CVE-2025-2586: Uncontrolled Resource Consumption
A flaw was found in the OpenShift Lightspeed Service, which is vulnerable to unauthenticated API request flooding. Repeated queries to non-existent endpoints inflate metrics storage and processing, consuming excessive resources. This issue can lead to monitoring system degradation, increased disk usage, and potential service unavailability. Since the issue does not require authentication, an external attacker can exhaust CPU, RAM, and disk space, impacting both application and cluster stability.
AI Analysis
Technical Summary
CVE-2025-2586 is a high-severity vulnerability affecting the OpenShift Lightspeed Service, a component used within Red Hat's OpenShift container platform. The flaw arises from the service's handling of unauthenticated API requests, specifically repeated queries to non-existent endpoints. These requests cause uncontrolled resource consumption by inflating metrics storage and processing workloads. Because the vulnerability does not require any authentication or user interaction, an external attacker can exploit it remotely to flood the service with invalid API calls. This leads to excessive consumption of CPU, RAM, and disk space resources. The consequence is degradation of the monitoring system's performance, increased disk usage, and potential unavailability of the affected service. The impact extends beyond just the monitoring component, potentially destabilizing the entire application and cluster environment that rely on OpenShift Lightspeed Service for operational metrics. The CVSS 3.1 base score of 7.5 reflects the ease of exploitation (network vector, no privileges required, no user interaction) and the significant impact on availability, although confidentiality and integrity remain unaffected. No known exploits are currently reported in the wild, and no patches or mitigations are linked yet, indicating this is a recently disclosed vulnerability.
Potential Impact
For European organizations using OpenShift, particularly those relying on OpenShift Lightspeed Service for cluster monitoring and management, this vulnerability poses a significant risk. Exploitation can lead to denial of service conditions affecting critical containerized applications and infrastructure.

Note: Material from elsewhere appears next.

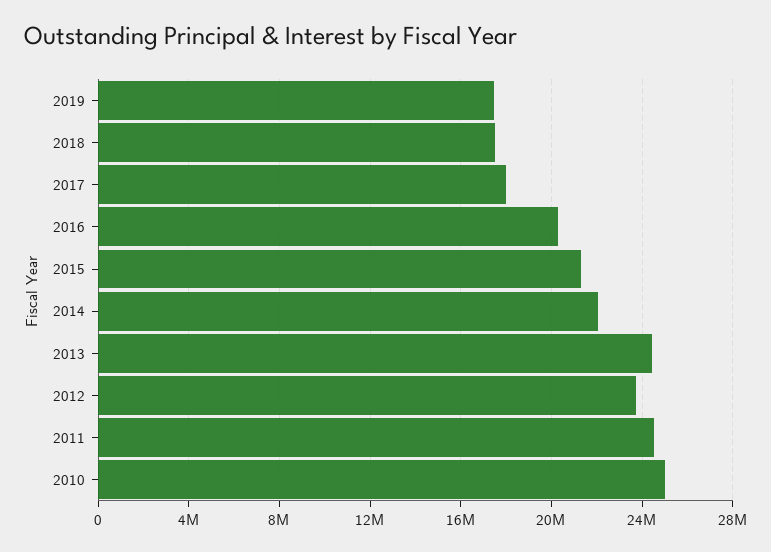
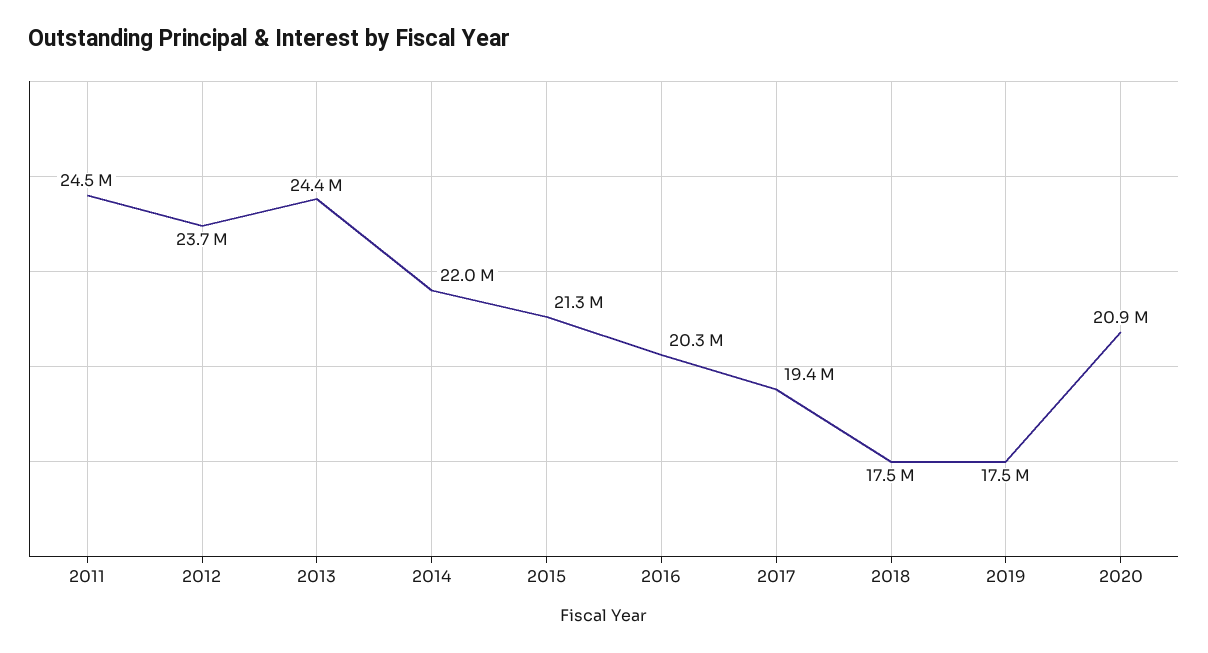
2017: 18000000 -> 19400000
2010: 25000000 -> none
2020: none -> 20900000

This can disrupt business operations, especially for industries with stringent uptime requirements such as finance, healthcare, telecommunications, and public services. The uncontrolled resource consumption can cause cascading failures in cluster stability, impacting application availability and potentially leading to data loss or delayed processing. Additionally, the increased disk usage and CPU load may incur higher operational costs and complicate incident response efforts. Since the attack vector is unauthenticated and remotely exploitable, threat actors can launch attacks without insider access, increasing the threat surface. European organizations with multi-tenant or cloud-hosted OpenShift deployments are particularly vulnerable, as resource exhaustion in shared environments can affect multiple customers or services simultaneously.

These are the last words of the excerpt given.